Records drawn from a dataset -
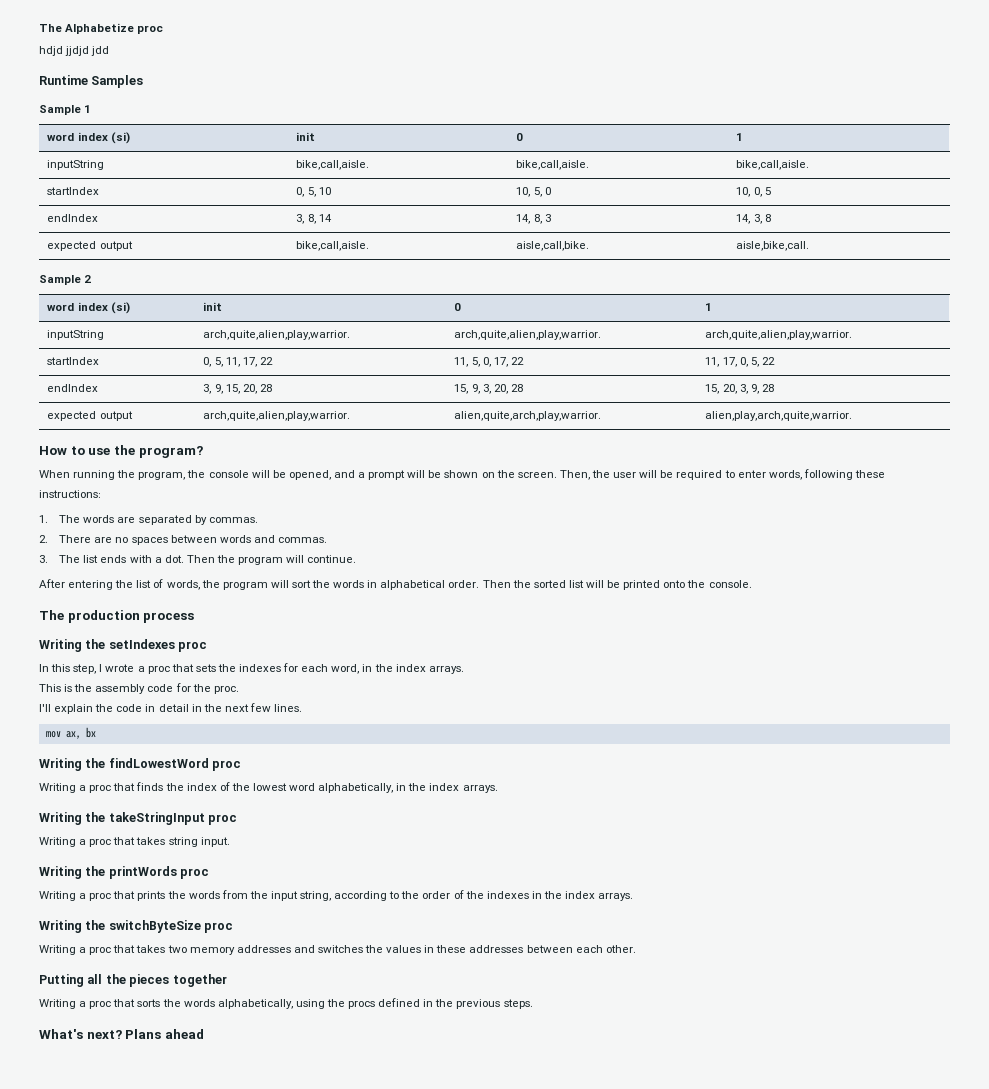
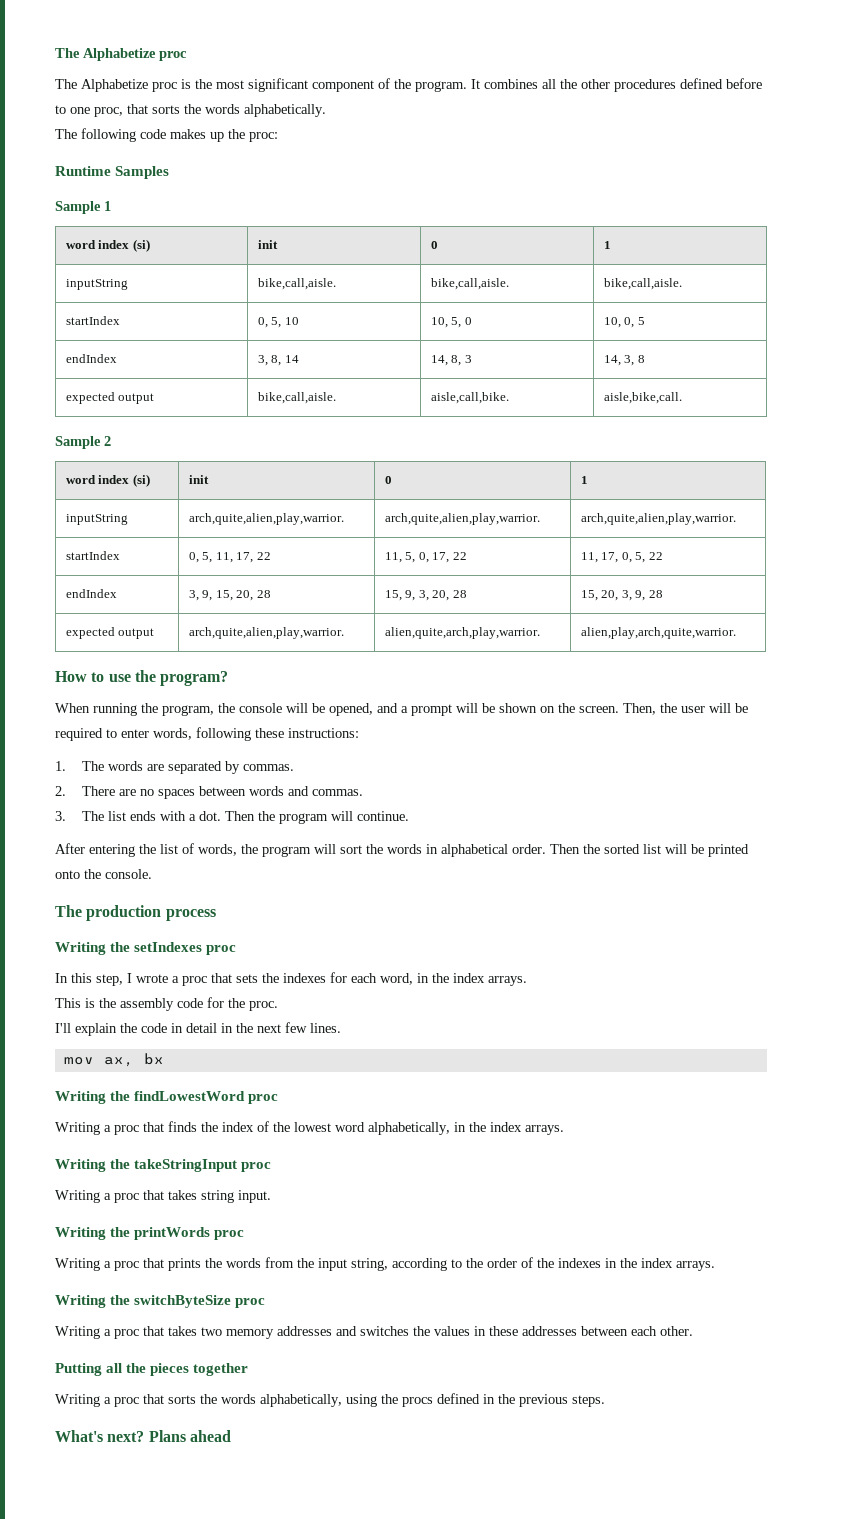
- hdjd jjdjd jdd
+ The Alphabetize proc is the most significant component of the program. It combines all the other procedures defined before to one proc, that sorts the words alphabetically.
+ The following code makes up the proc:

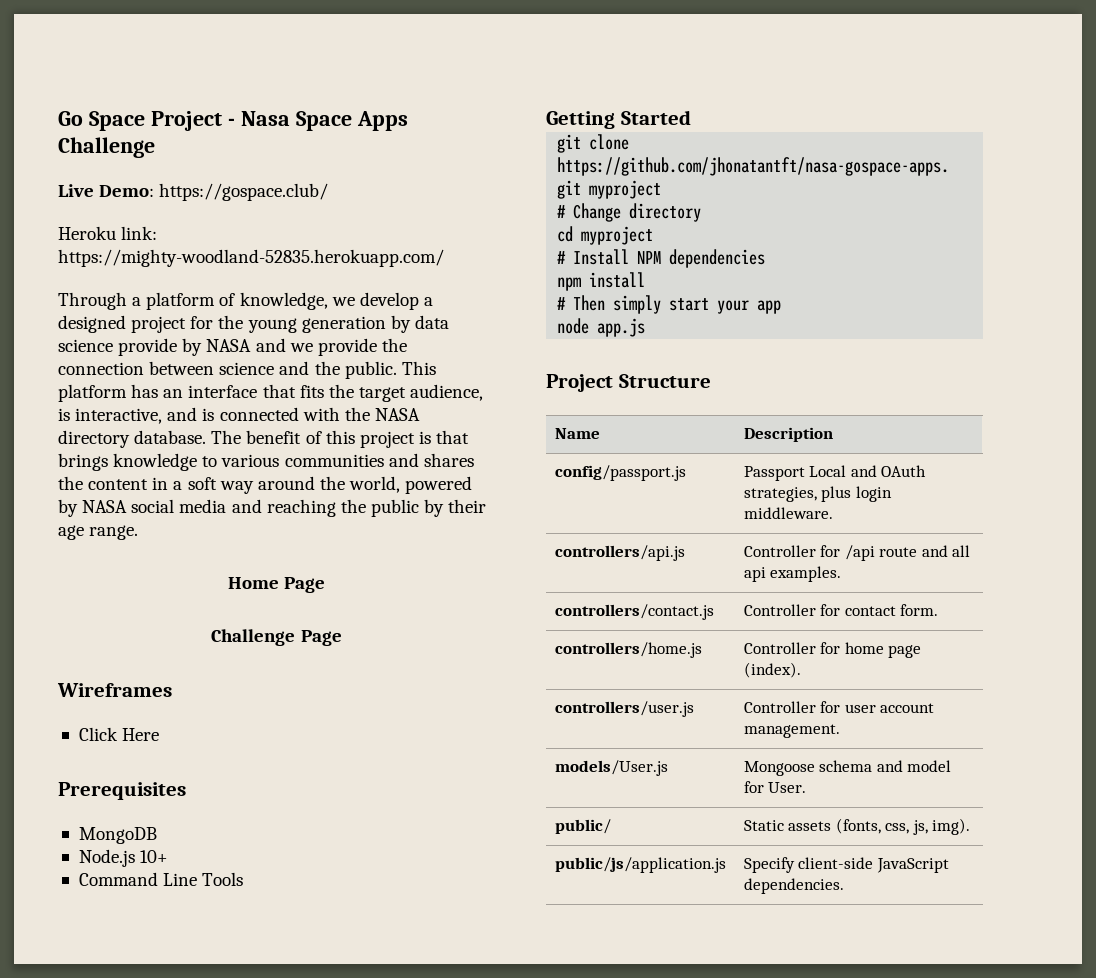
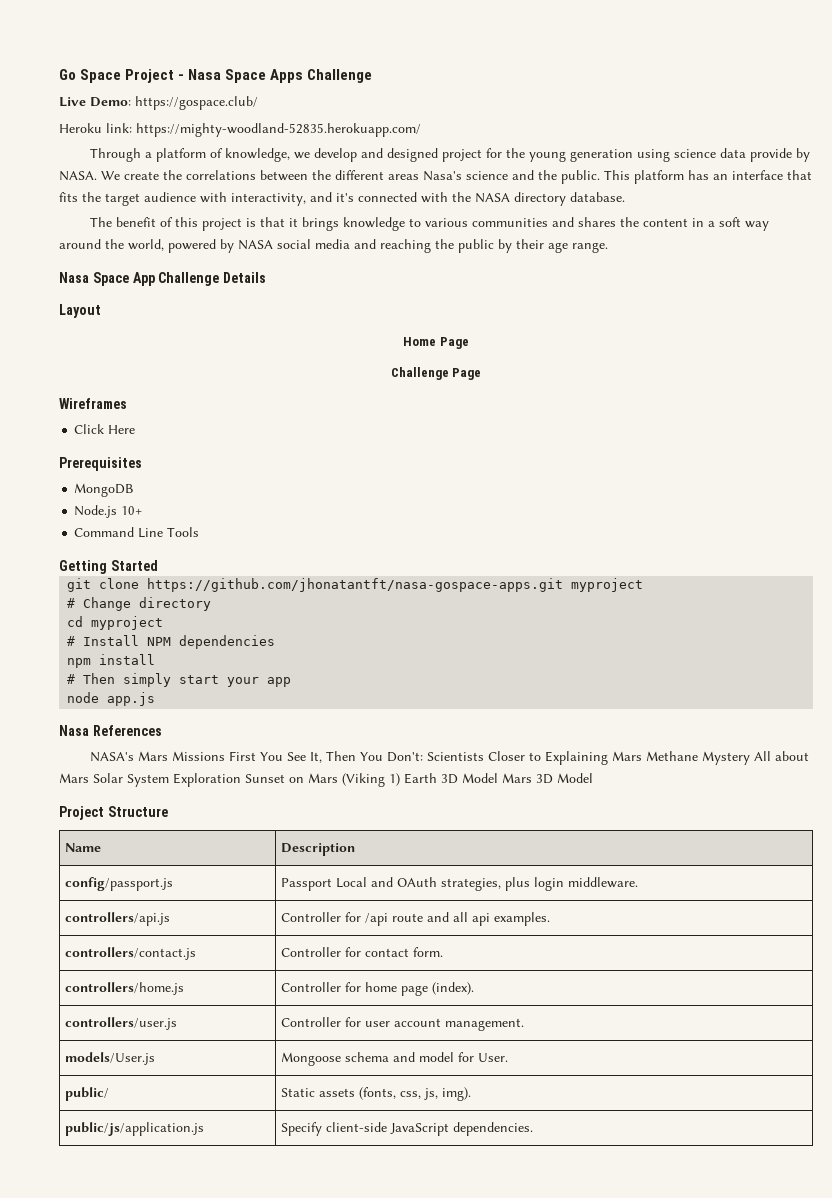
- Through a platform of knowledge, we develop a designed project for the young generation by data science provide by NASA and we provide the connection between science and the public.
+ Through a platform of knowledge, we develop and designed project for the young generation using science data provide by NASA. We create the correlations between the different areas Nasa's science and the public.
- This platform has an interface that fits the target audience, is interactive, and is connected with the NASA directory database. The benefit of this project is that brings knowledge to various communities and shares the content in a soft way around the world, powered by NASA social media and reaching the public by their age range.
+ This platform has an interface that fits the target audience with interactivity, and it's connected with the NASA directory database.
+ The benefit of this project is that it brings knowledge to various communities and shares the content in a soft way around the world, powered by NASA social media and reaching the public by their age range.
+ Nasa Space App Challenge Details
+ Layout
+ Nasa References
+ NASA's Mars Missions First You See It, Then You Don't: Scientists Closer to Explaining Mars Methane Mystery All about Mars Solar System Exploration Sunset on Mars (Viking 1) Earth 3D Model Mars 3D Model

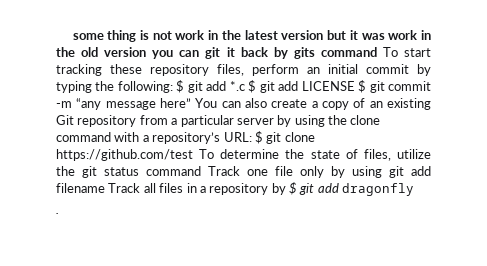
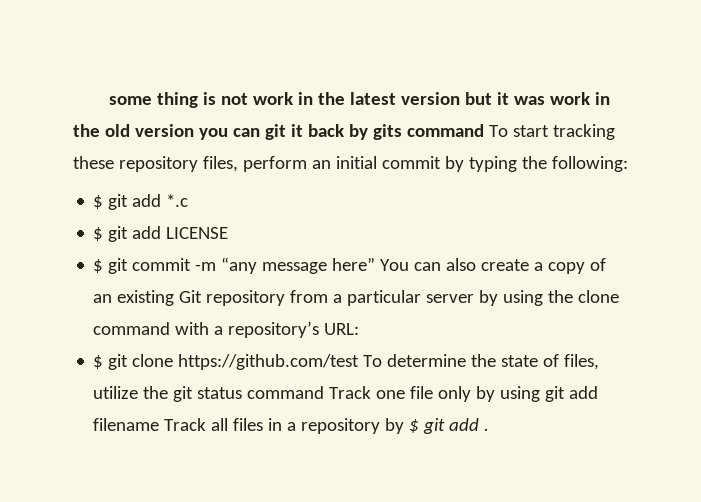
- some thing is not work in the latest version but it was work in the old version you can git it back by gits command To start tracking these repository files, perform an initial commit by typing the following: $ git add *.c $ git add LICENSE $ git commit -m “any message here” You can also create a copy of an existing Git repository from a particular server by using the clone command with a repository’s URL: $ git clone https://github.com/test To determine the state of files, utilize the git status command Track one file only by using git add filename Track all files in a repository by $ git add dragonfly
- .
+ some thing is not work in the latest version but it was work in the old version you can git it back by gits command To start tracking these repository files, perform an initial commit by typing the following:
+ $ git add *.c
+ $ git add LICENSE
+ $ git commit -m “any message here” You can also create a copy of an existing Git repository from a particular server by using the clone command with a repository’s URL:
+ $ git clone https://github.com/test To determine the state of files, utilize the git status command Track one file only by using git add filename Track all files in a repository by $ git add .

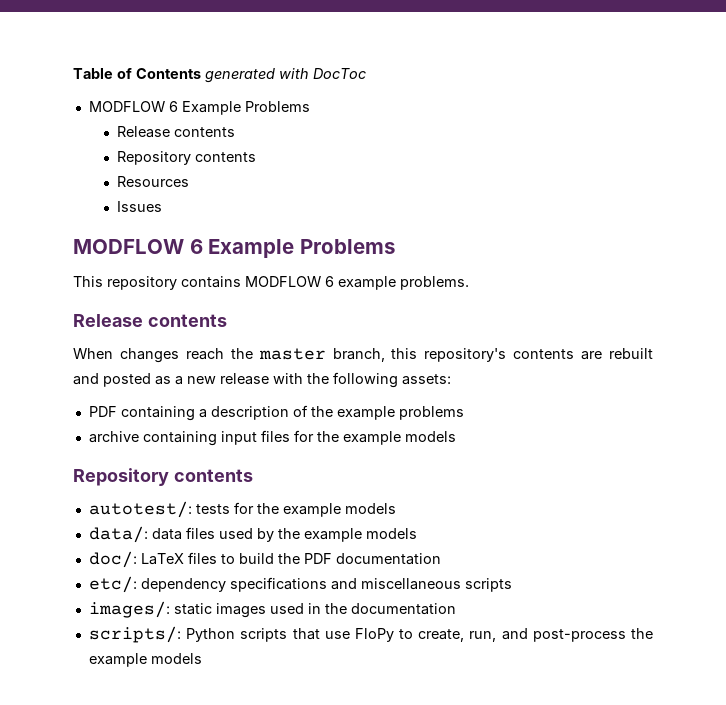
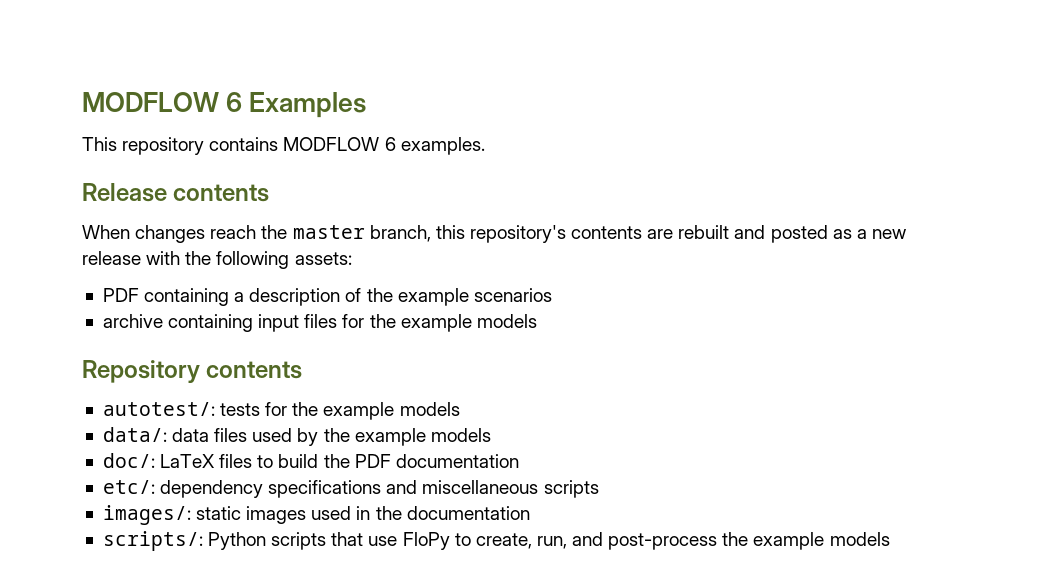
- Table of Contents generated with DocToc
- MODFLOW 6 Example Problems
- Release contents
- Repository contents
- Resources
- Issues
- MODFLOW 6 Example Problems
+ MODFLOW 6 Examples
- This repository contains MODFLOW 6 example problems.
+ This repository contains MODFLOW 6 examples.
- PDF containing a description of the example problems
+ PDF containing a description of the example scenarios

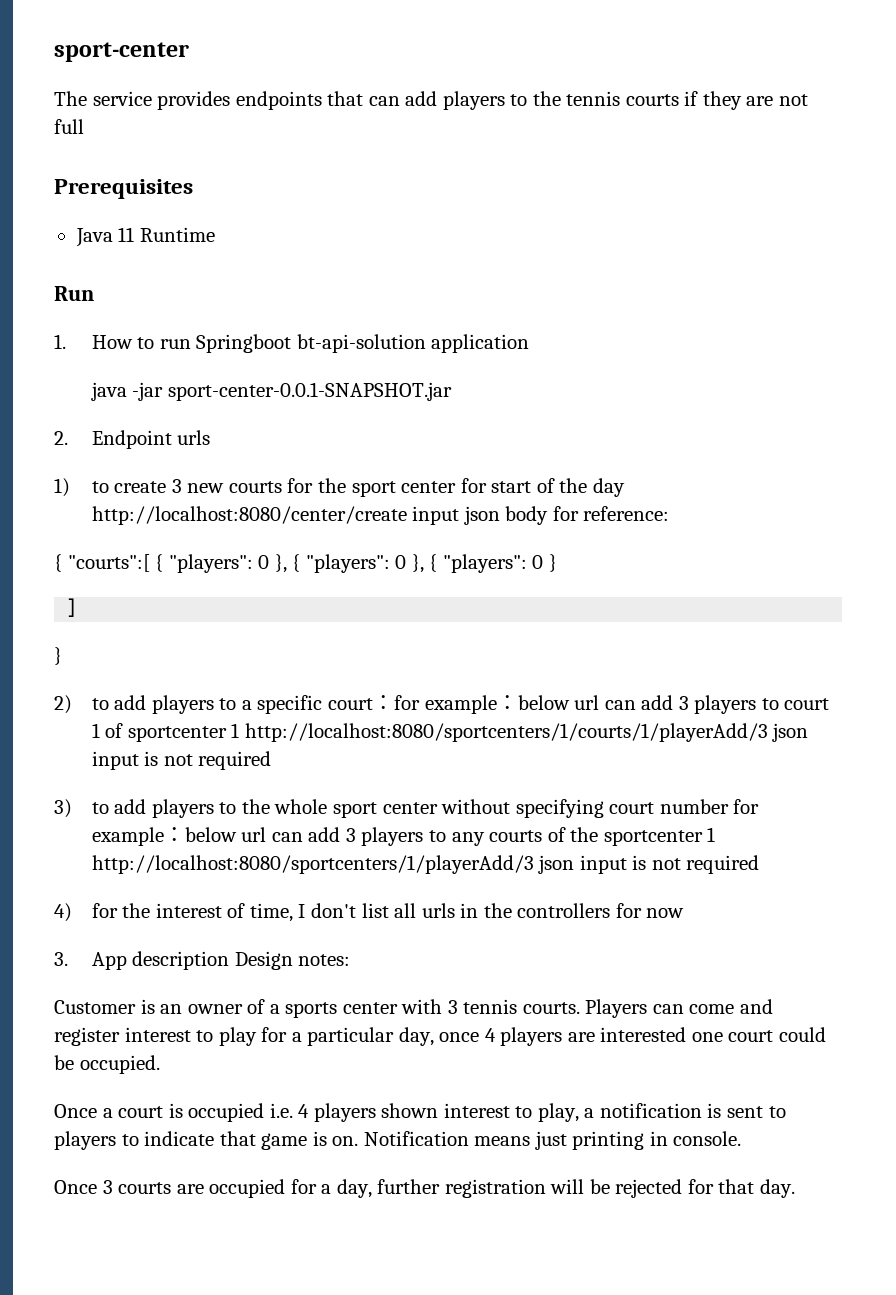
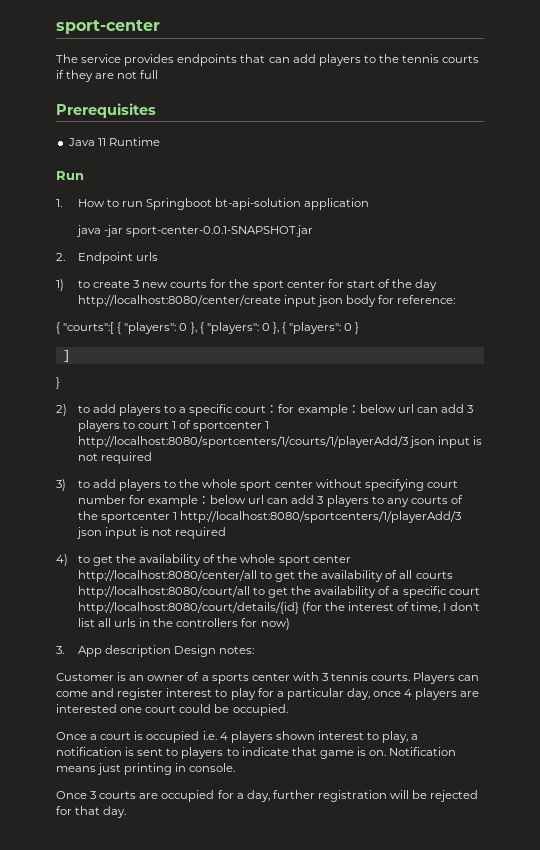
- 4) for the interest of time, I don't list all urls in the controllers for now
+ 4) to get the availability of the whole sport center http://localhost:8080/center/all to get the availability of all courts http://localhost:8080/court/all to get the availability of a specific court http://localhost:8080/court/details/{id} (for the interest of time, I don't list all urls in the controllers for now)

Problem - Which lines of the records above hold the word "platform"? Copy each of them.

Answer space -
- Through a platform of knowledge, we develop a designed project for the young generation by data science provide by NASA and we provide the connection between science and the public.
+ Through a platform of knowledge, we develop and designed project for the young generation using science data provide by NASA. We create the correlations between the different areas Nasa's science and the public.
- This platform has an interface that fits the target audience, is interactive, and is connected with the NASA directory database. The benefit of this project is that brings knowledge to various communities and shares the content in a soft way around the world, powered by NASA social media and reaching the public by their age range.
+ This platform has an interface that fits the target audience with interactivity, and it's connected with the NASA directory database.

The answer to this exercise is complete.